Энок стал одеваться. Пристально глядя на свой ненадетый башмак, он сказал, словно про себя:

– Не спалось мне, понимаешь. А кроме того, надо было написать Исаксену.

Его спокойствие поразило ее. На минуту все точно притихло в душе. Может быть, зря она винит Энока. Ведь как он любил мальчика. Не так давно, не больше года тому назад, он сам при ней вспоминал синюю курточку с большими блестящими пуговицами! Нет, не может быть! Конечно же, он надеется, что мальчик спасся.

Но скоро она села в постели и обеими руками схватилась за голову. Не знала она, что и думать теперь об Эноке, о сыне. Она застонала.

Тогда Энок присел на кровать и долго ласково с ней говорил и утешал ее. И говорил он все по‑доброму, по‑хорошему, и она снова стала надеяться на спасение Тобиаса и поверила, что зря винила Энока.

 

III

 

Через два дня, встав утром с постели, мадам Воге надела черное платье, которое раньше служило ей для торжественных случаев. И лицо у нее было кроткое и спокойное, словно она сделала это по обдуманному решению.

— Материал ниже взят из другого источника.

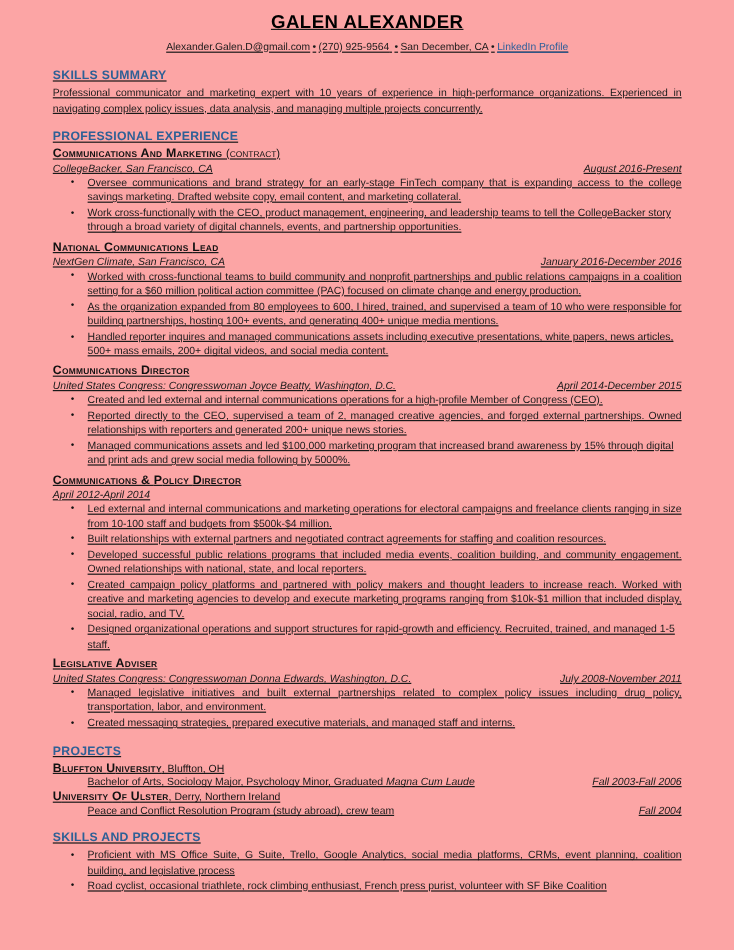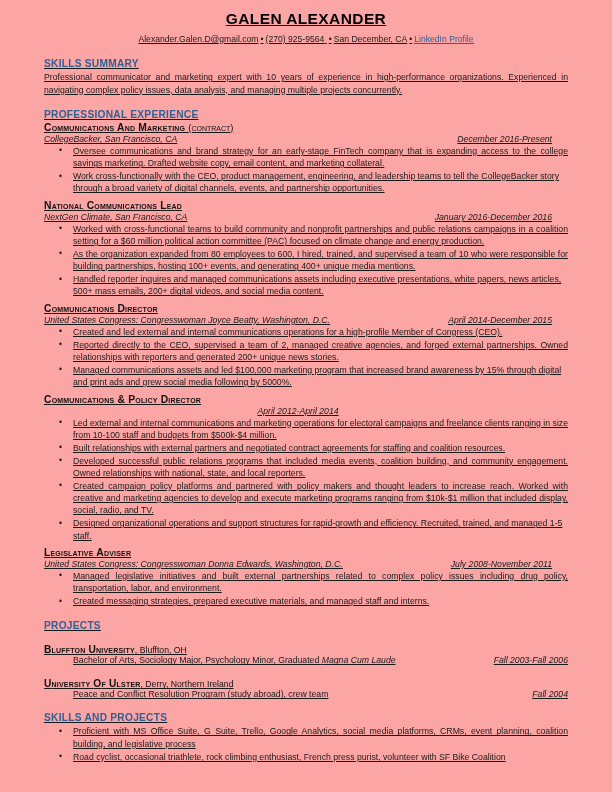--- a/index.html
+++ b/index.html
@@ -85,11 +85,11 @@
   }
   .job-meta {
     display: flex;
-    justify-content: center;
+    justify-content: space-between;
     align-items: baseline;
     font-size: 8.7px;
     font-style: italic;
-    margin: 0 16px 1px 0;
+    margin: 0 0 1px 0;
     gap: 10px;
   }
   .job-org { flex: 1 1 auto; padding-right: 12px; }

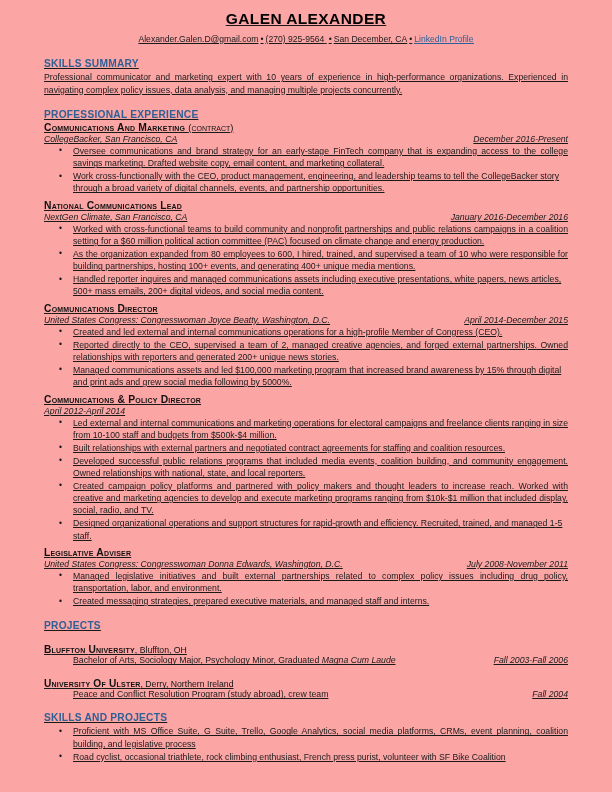--- a/index.html
+++ b/index.html
@@ -172,7 +172,7 @@
         <div class="job-title"><span class="first">C</span>ommunications <span class="first">a</span>nd <span class="first">M</span>arketing <span class="paren">(CONTRACT)</span></div>
         <div class="job-meta">
           <span class="job-org">CollegeBacker, San Francisco, CA</span>
-          <span class="job-dates">December 2016-Present</span>
+          <span class="job-dates">August 2016-Present</span>
         </div>
         <ul class="bullets">
           <li>Oversee communications and brand strategy for an early-stage FinTech company that is expanding access to the college savings marketing. Drafted website copy, email content, and marketing collateral.</li>

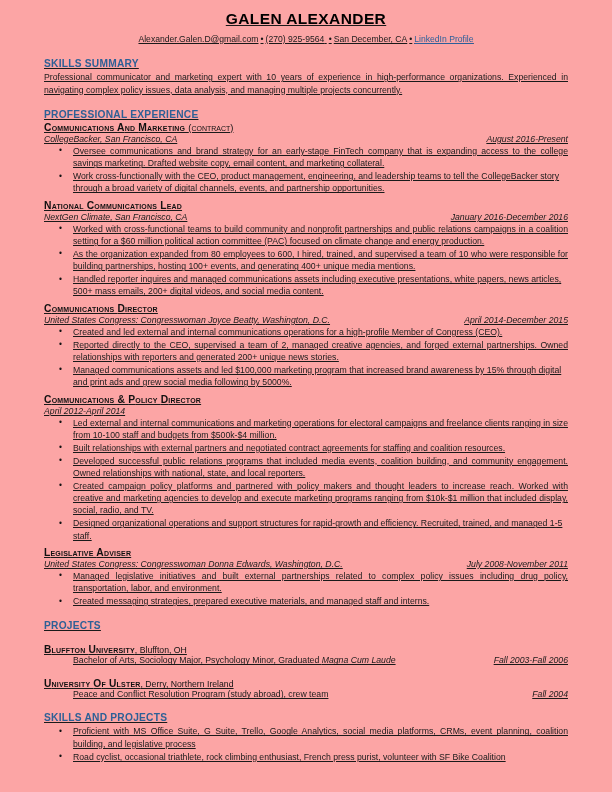--- a/index.html
+++ b/index.html
@@ -119,7 +119,7 @@
   ul.bullets li:last-child { text-align: left; }
 
   
-  .edu-block { margin-top: 13px; }
+  .edu-block { margin-top: 3px; }
   .edu-school {
     font-size: 10.2px;
     margin: 0 0 0px 0;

Посмотрев на нее, Энок все понял, но ничего не сказал. Еще вчера, укладываясь спать, он бормотал ей, что, дескать, еще есть надежда и сын к ним вернется.

И вот она все‑таки оделась в траур.

После завтрака он предложил, не пройтись ли погулять; она отказалась. Он долго с ней говорил, гладил по спине, хотел уговорить. Она сказала: «Не хочу» и посмотрела прямо в его суровое лицо.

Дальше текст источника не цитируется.